Weiss allows that the cause of the problems lies in America’s shredded social fabric. One might disagree slightly and say that the cause lies in the fact that patriotism has been severely undermined by certain presidents and certain social movements that hate the country-- but that is another way of saying the same thing. And it has been undermined by certain groups that want to remove all the counterrevolutionaries from the American military and who consider their fellow citizens to be domestic terrorists:


All of this has taken place against the backdrop of major changes in American life—the tearing apart of our social fabric; the loss of religion and the decline of civic organizations; the opioid crisis; the collapse of American industries; the rise of big tech; successive financial crises; a toxic public discourse; crushing student debt. An epidemic of loneliness. A crisis of meaning. A pandemic of distrust. It has taken place against the backdrop of the American dream’s decline into what feels like a punchline, the inequalities of our supposedly fair, liberal meritocracy clearly rigged in favor of some people and against others. And so on.

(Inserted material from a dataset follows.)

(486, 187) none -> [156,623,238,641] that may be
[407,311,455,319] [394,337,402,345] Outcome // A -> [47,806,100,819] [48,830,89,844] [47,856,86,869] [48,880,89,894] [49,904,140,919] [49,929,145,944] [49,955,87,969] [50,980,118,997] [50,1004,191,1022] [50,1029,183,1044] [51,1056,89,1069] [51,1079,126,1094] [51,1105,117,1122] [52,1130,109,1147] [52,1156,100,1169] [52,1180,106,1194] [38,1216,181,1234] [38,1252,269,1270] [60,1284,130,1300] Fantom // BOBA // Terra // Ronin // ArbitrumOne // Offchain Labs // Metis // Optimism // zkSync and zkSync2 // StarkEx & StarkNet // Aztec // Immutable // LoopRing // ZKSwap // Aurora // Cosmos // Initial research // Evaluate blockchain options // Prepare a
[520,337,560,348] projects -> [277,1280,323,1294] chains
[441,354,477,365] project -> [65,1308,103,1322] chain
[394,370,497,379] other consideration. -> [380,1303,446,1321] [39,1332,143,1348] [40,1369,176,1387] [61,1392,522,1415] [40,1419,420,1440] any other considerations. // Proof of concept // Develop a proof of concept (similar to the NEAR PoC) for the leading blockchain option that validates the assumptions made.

Weiss concludes that the most apt term for America’s current moral failing is cowardice:


But there is one word we should linger on, because every moment of radical victory turned on it. The word is cowardice.

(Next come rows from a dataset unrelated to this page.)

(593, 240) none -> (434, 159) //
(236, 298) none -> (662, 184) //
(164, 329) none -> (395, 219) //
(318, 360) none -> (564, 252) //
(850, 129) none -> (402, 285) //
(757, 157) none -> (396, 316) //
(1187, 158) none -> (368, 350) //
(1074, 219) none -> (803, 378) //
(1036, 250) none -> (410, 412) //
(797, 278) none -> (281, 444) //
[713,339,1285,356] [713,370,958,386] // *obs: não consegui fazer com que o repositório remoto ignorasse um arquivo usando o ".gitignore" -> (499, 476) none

The revolution has been met with almost no resistance by those who have the title CEO or leader or president or principal in front of their names. 


The refusal of the adults in the room to speak the truth, their refusal to say no to efforts to undermine the mission of their institutions, their fear of being called a bad name and that fear trumping their responsibility—that is how we got here.


Sad to say, as Lt. Col. Scheller is now seeing, the problem goes well beyond the fear of being called a bad name. The powers that be refuse to forgive heresy. They are not quite ready to burn people at the stake, but they are close enough.

3 comments:

BobJustBob said...

The adults in the room aren't cowards...they're in on it. The adults in the room that would have put an end to it were replaced over time(and by design)with true believers.

lynney62 said...

"Rome is falling" again.........

ErisGuy said...

Weiss says our leaders are cowards

So did Allan Bloom in ‘80s. So did others in ‘60s. I don’t recall did Bloom in The Closing of the American Mind say why college presidents and chancellors were cowards?

I have a theory. Lenin’s originally, I think: liberals are useful idiots. Or slo-mo commies betraying the revolution.